Those looking to see the first launch of the 322ft Space Launch System rocket, which was scheduled to fly between August 29 and September 5, up close, exceeded the site’s capacity when tickets went on sale at 11 a.m. Tuesday . Two and a half hours later, the visitor complex said the two most expensive passes – out of three in total – had sold out.
Rebecca Burgman, spokesperson for the Visitor Complex, confirmed that the technical issues caused by the request were quickly resolved.
“This is a historic mission and there was heavy traffic on the website when tickets became available at 11 a.m. on August 2,” Burgman said. “There were initial delays with the ticketing site which our team was able to quickly resolve.”

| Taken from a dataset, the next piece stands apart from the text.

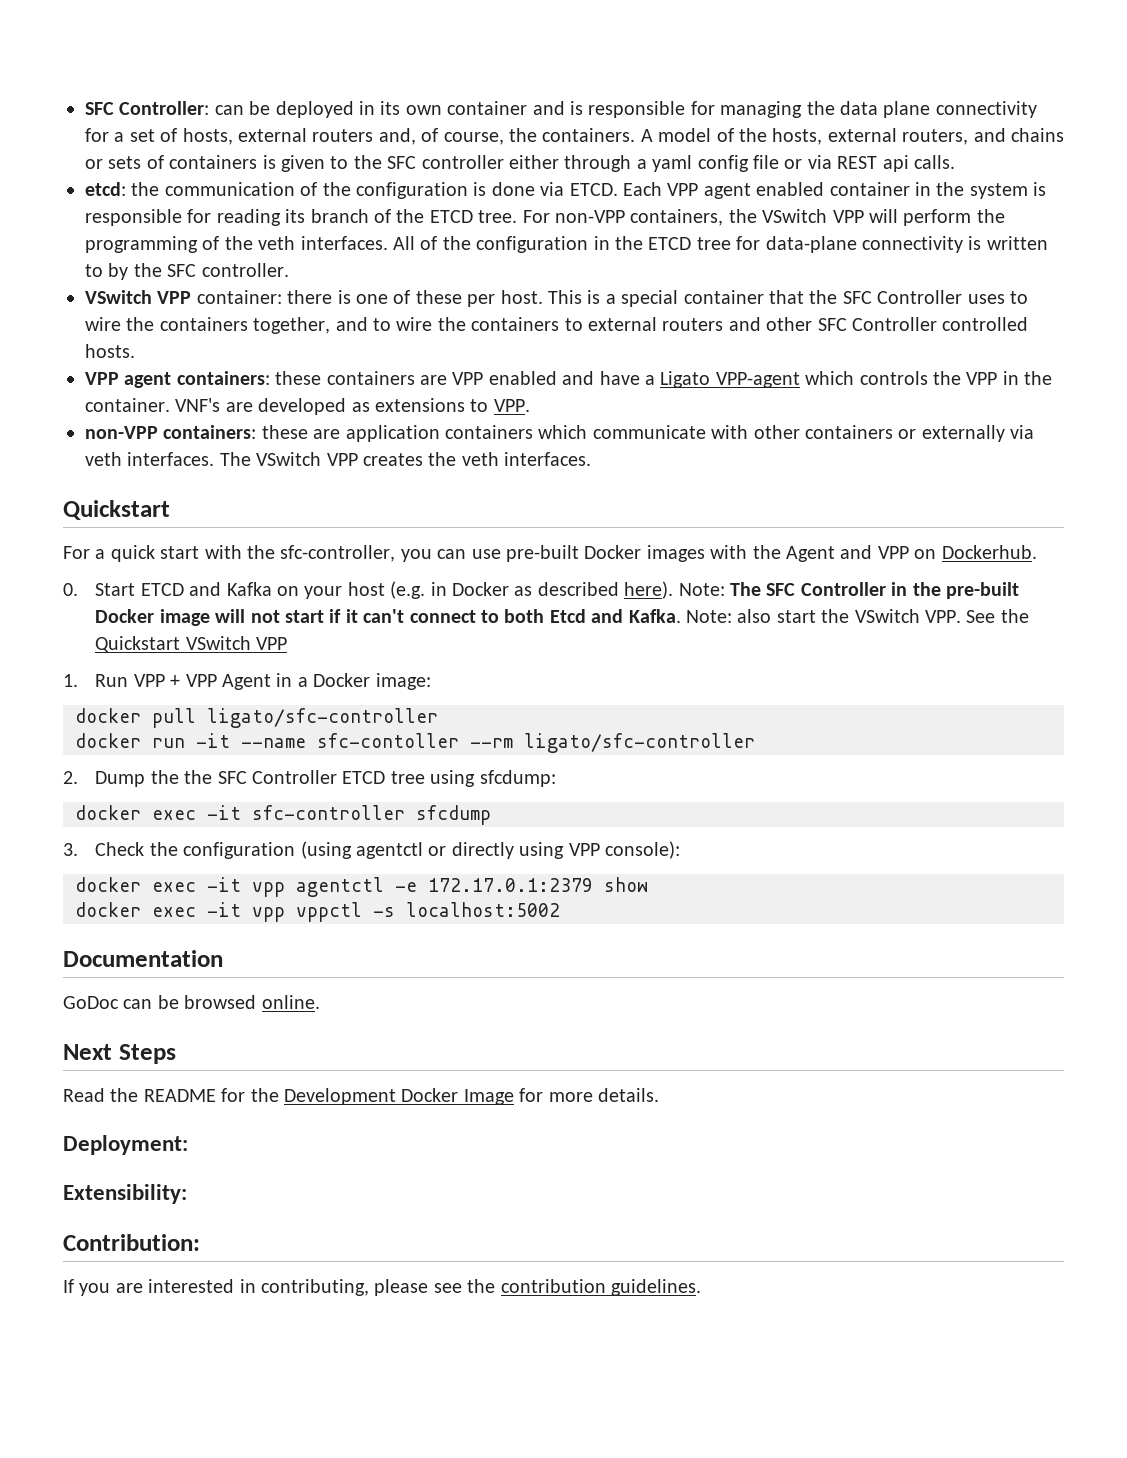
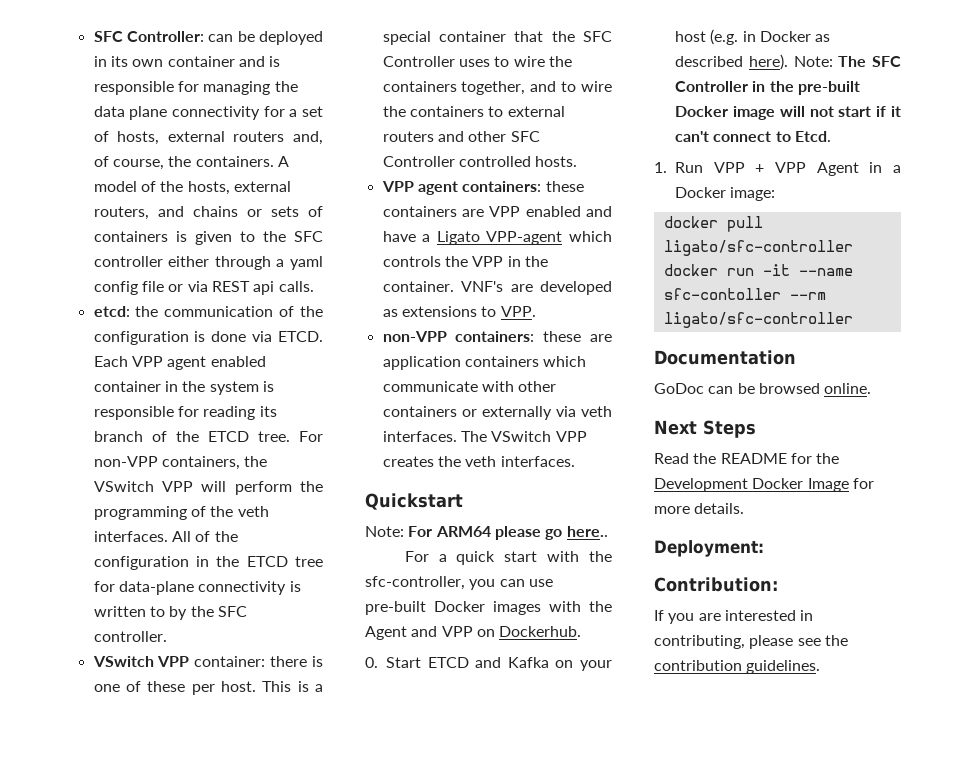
(170, 510) none -> [365,526,608,540] // Note: For ARM64 please go here..
[504,609,1029,623] [95,636,288,653] both Etcd and Kafka. Note: also start the VSwitch VPP. See the Quickstart VSwitch VPP -> [794,131,831,142] Etcd.
[63,770,556,787] [75,805,491,825] [63,841,680,859] [75,877,648,897] [75,902,560,922] // 2. Dump the the SFC Controller ETCD tree using sfcdump: // docker exec -it sfc-controller sfcdump // 3. Check the configuration (using agentctl or directly using VPP console): // docker exec -it vpp agentctl -e 172.17.0.1:2379 show // docker exec -it vpp vppctl -s localhost:5002 -> (853, 320) none
[63,1184,187,1204] // Extensibility: -> (764, 548) none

The first to sell out was “Feel the Heat,” a $250 ticket that includes viewing of the launch from the Apollo/Saturn V Center of the Hospitality Complex on the KSC property. Viewing from the center of the Saturn V rocket is one of the only ways the public can watch launches from inside the secure spaceport perimeter. This viewpoint is approximately 3.5 miles from pad 39B, where Artemis I will take off.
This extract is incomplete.